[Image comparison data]
┌──
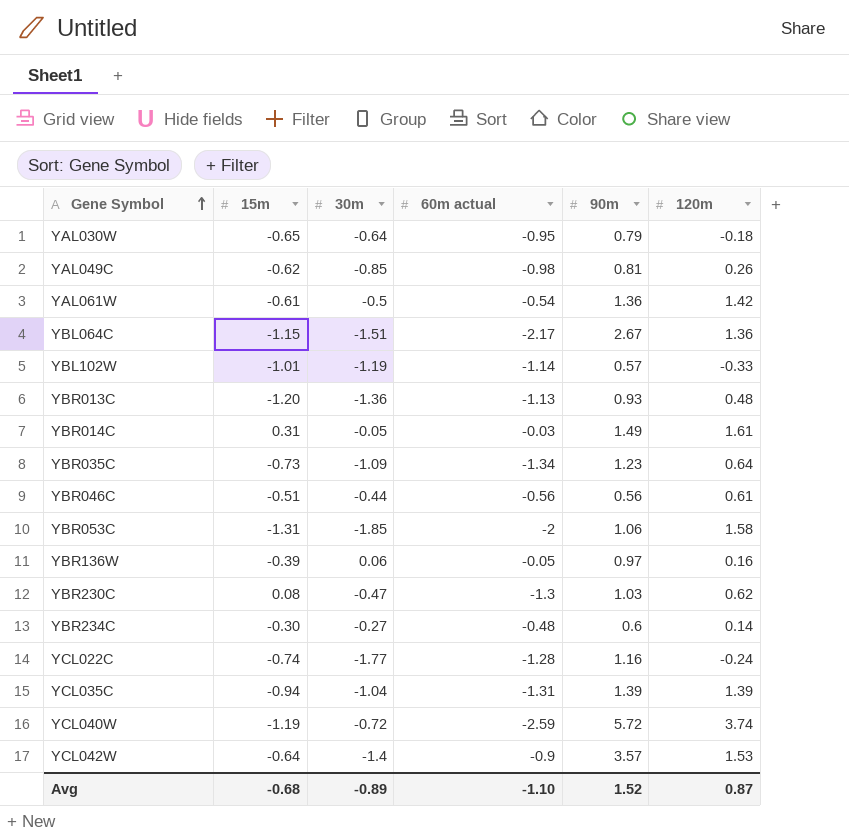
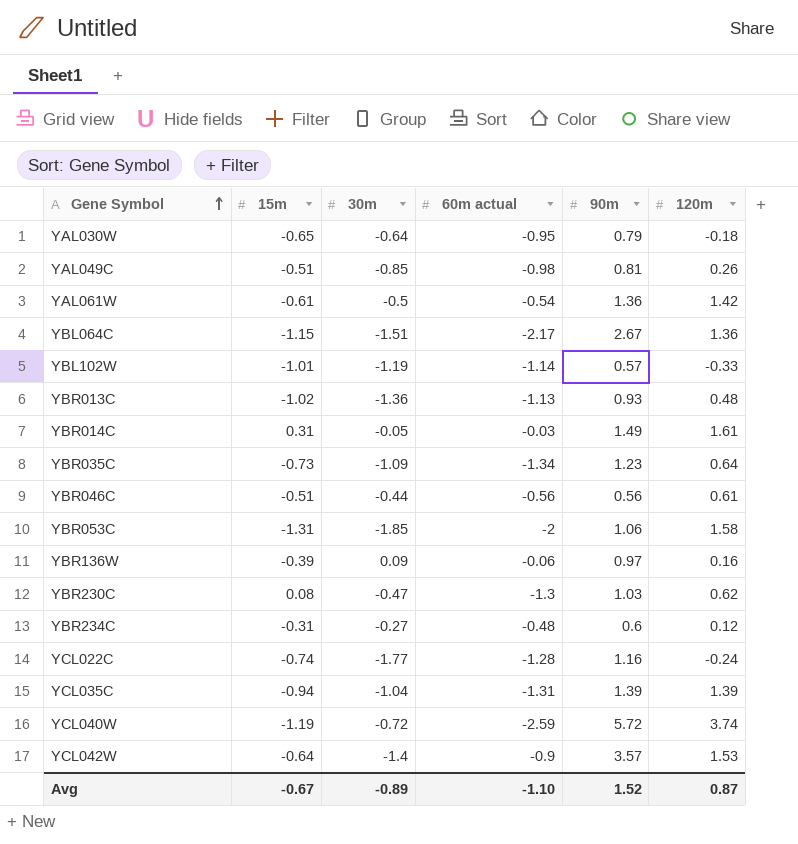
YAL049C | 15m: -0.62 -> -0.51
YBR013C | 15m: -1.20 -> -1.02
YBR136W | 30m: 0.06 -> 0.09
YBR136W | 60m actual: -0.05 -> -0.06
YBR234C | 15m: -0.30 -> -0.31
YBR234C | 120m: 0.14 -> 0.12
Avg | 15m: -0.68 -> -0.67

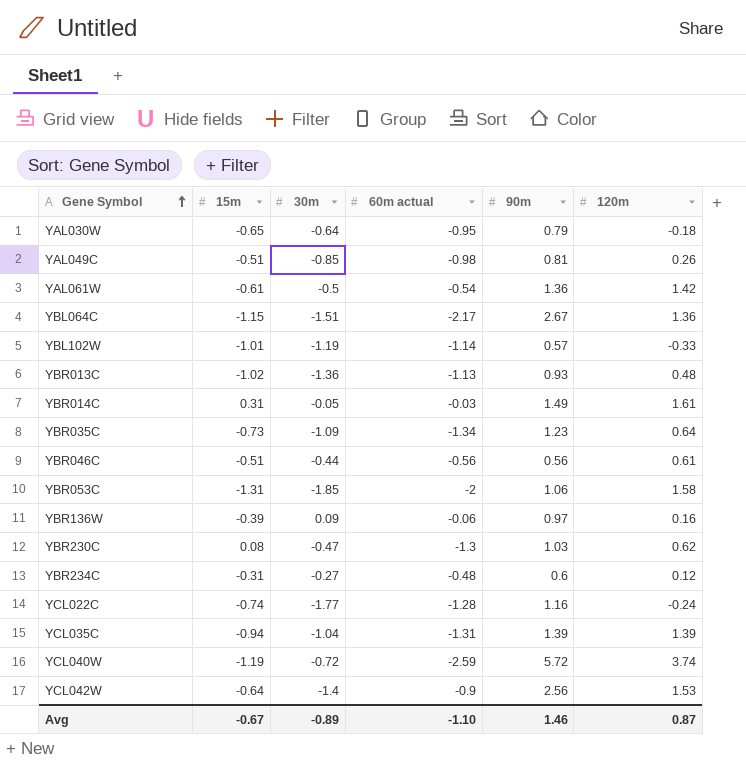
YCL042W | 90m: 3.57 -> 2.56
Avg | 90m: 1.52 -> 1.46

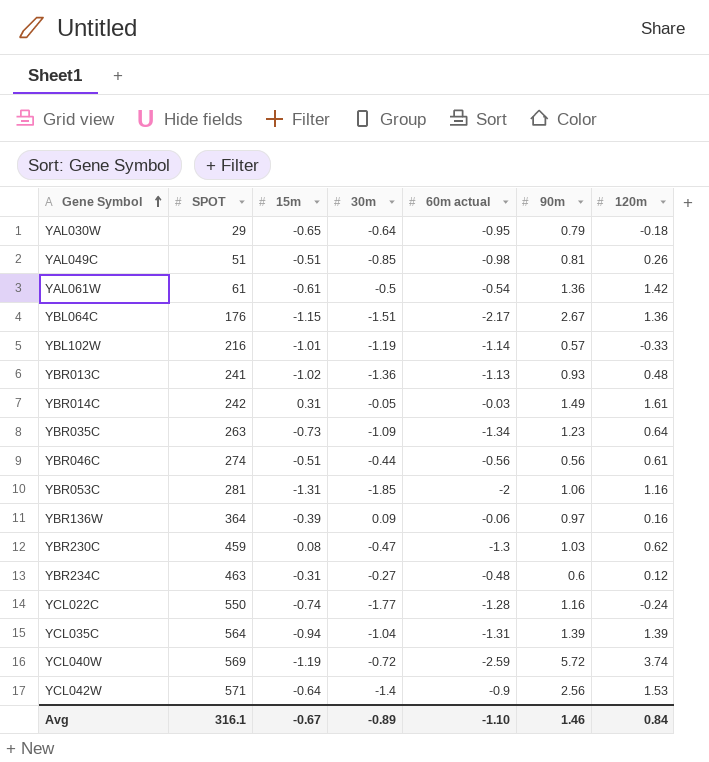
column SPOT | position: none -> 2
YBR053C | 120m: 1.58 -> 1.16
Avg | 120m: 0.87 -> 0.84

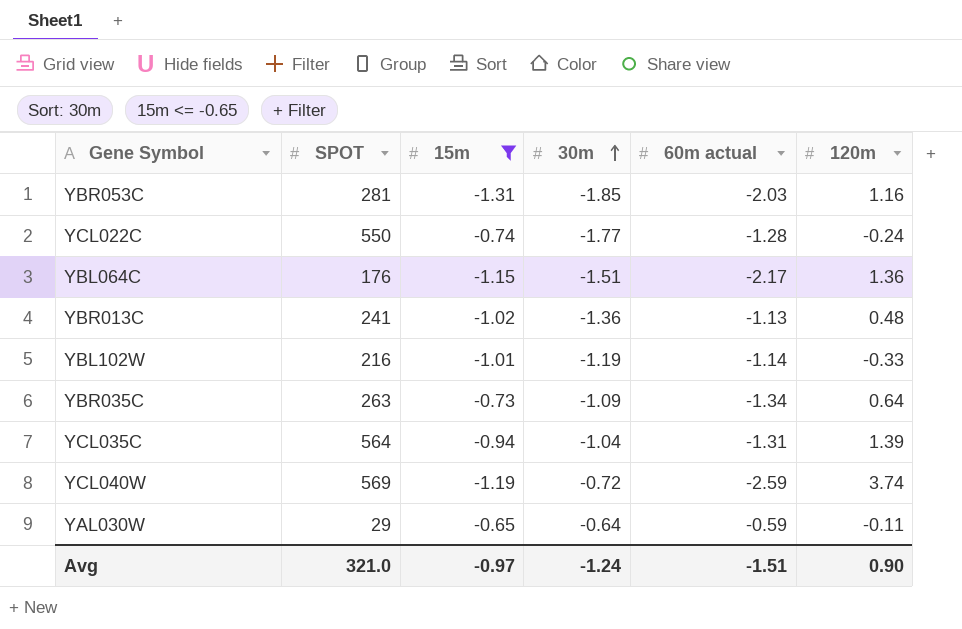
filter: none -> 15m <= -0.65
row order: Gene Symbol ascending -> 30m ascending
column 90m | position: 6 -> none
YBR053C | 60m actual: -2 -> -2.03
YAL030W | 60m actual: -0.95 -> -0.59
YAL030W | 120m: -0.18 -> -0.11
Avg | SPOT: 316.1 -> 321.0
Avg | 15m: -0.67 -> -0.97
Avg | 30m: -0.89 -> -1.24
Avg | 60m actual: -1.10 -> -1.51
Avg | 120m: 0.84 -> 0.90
└──
┌──
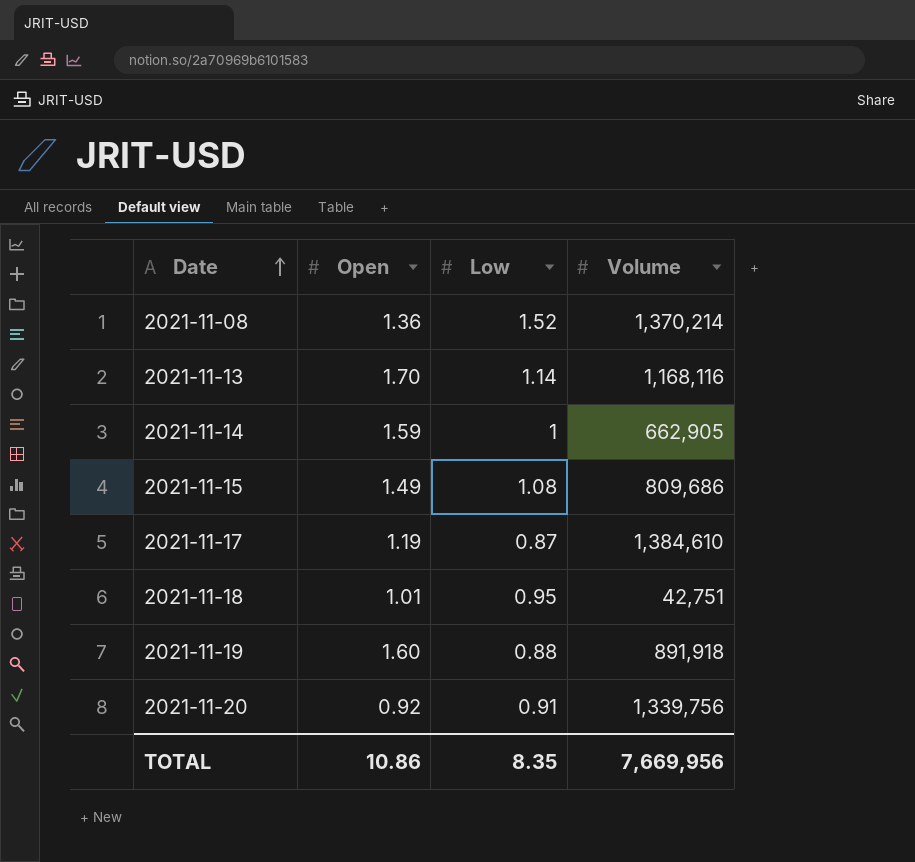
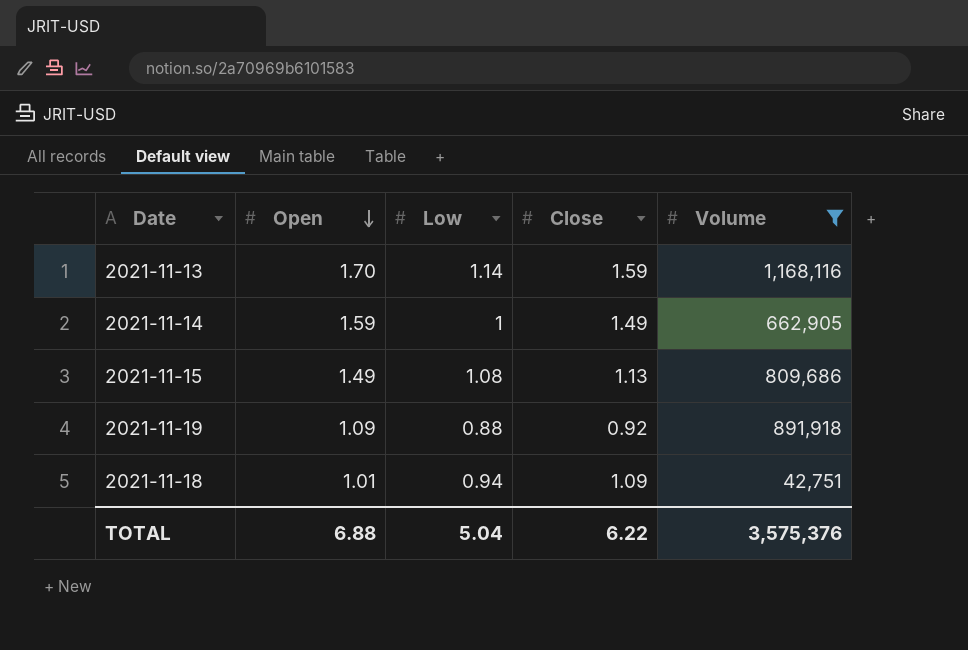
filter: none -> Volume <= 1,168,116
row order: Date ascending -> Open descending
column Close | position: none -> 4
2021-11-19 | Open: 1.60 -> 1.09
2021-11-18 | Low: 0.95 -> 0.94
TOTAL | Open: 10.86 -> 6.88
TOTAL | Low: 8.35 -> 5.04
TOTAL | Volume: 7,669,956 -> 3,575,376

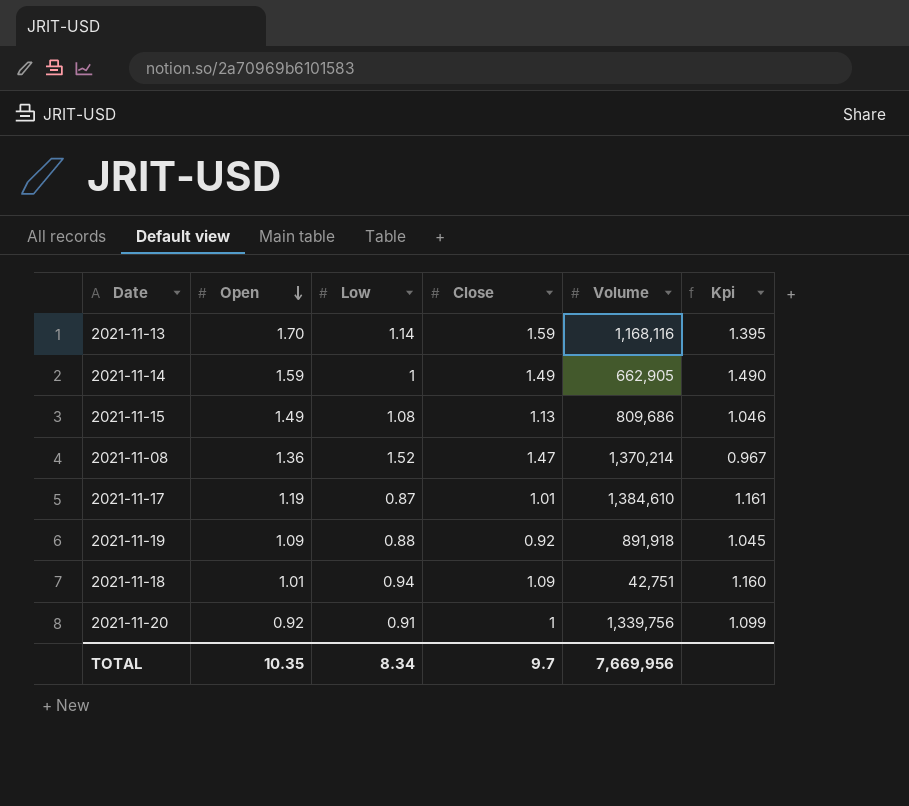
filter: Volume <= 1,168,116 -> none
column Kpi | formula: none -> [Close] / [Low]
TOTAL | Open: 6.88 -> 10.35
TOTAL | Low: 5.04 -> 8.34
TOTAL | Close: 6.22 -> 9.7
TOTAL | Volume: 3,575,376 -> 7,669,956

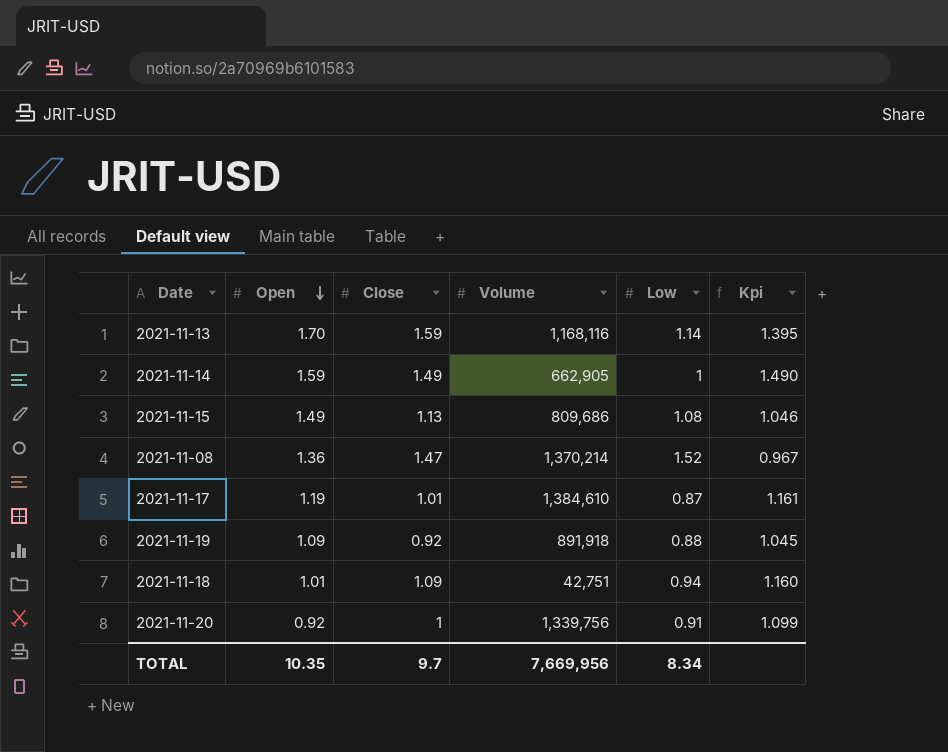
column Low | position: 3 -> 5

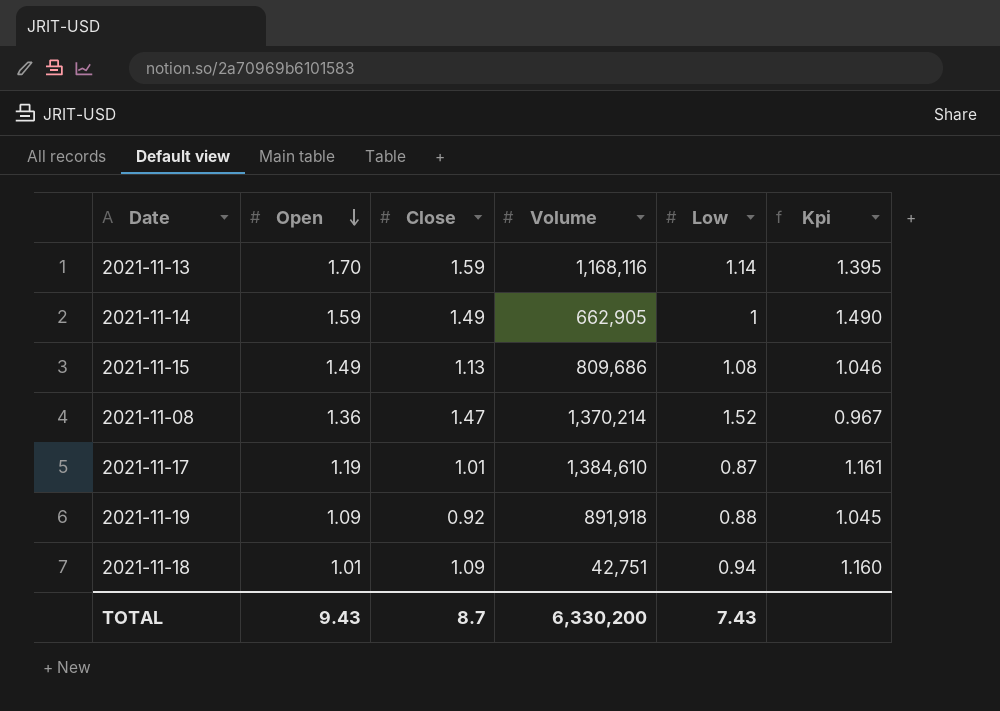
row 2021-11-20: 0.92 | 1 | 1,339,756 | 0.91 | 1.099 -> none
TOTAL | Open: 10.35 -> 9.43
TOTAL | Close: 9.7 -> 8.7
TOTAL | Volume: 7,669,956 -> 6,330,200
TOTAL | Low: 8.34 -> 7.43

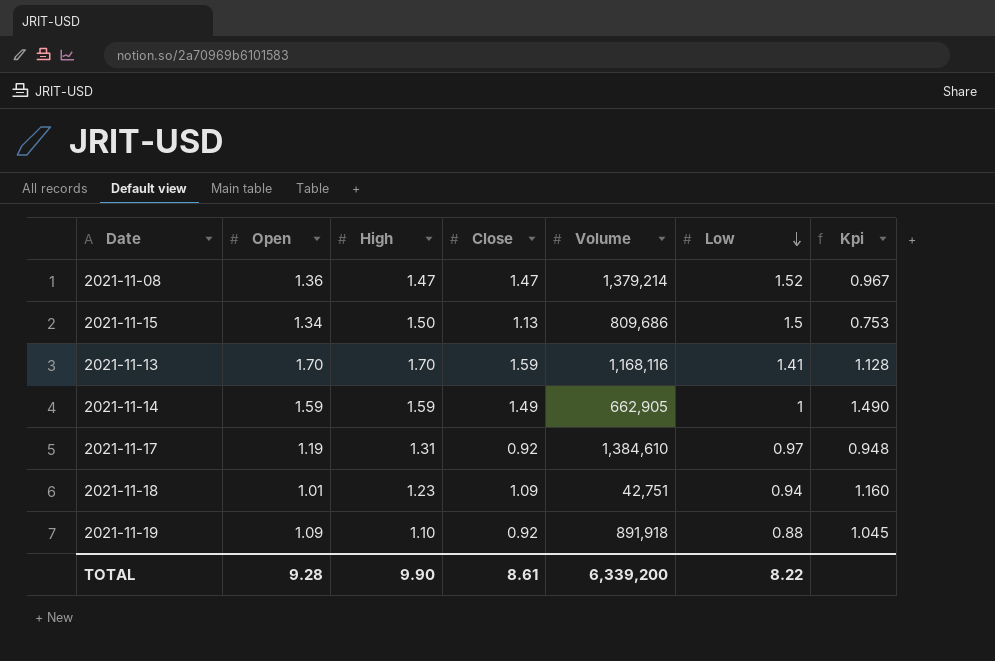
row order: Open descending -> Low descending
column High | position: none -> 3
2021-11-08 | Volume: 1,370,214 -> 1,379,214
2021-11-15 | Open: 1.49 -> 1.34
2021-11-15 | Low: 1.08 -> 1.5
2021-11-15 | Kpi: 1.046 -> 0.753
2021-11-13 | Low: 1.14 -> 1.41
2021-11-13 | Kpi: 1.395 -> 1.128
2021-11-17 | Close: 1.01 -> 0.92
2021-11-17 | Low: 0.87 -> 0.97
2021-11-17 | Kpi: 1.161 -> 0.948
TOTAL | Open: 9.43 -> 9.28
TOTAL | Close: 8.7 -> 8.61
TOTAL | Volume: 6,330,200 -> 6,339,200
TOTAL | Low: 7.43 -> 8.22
└──
[Problem statement]:
Exactly the lines above, from the one containing "TOTAL | Close: 6.22 -> 9.7" down to the one containing "2021-11-15 | Low: 1.08 -> 1.5", are to be repeated, including both ends. Pictures are not part of the copy.

[Answer for this exercise]:
TOTAL | Close: 6.22 -> 9.7
TOTAL | Volume: 3,575,376 -> 7,669,956

column Low | position: 3 -> 5

row 2021-11-20: 0.92 | 1 | 1,339,756 | 0.91 | 1.099 -> none
TOTAL | Open: 10.35 -> 9.43
TOTAL | Close: 9.7 -> 8.7
TOTAL | Volume: 7,669,956 -> 6,330,200
TOTAL | Low: 8.34 -> 7.43

row order: Open descending -> Low descending
column High | position: none -> 3
2021-11-08 | Volume: 1,370,214 -> 1,379,214
2021-11-15 | Open: 1.49 -> 1.34
2021-11-15 | Low: 1.08 -> 1.5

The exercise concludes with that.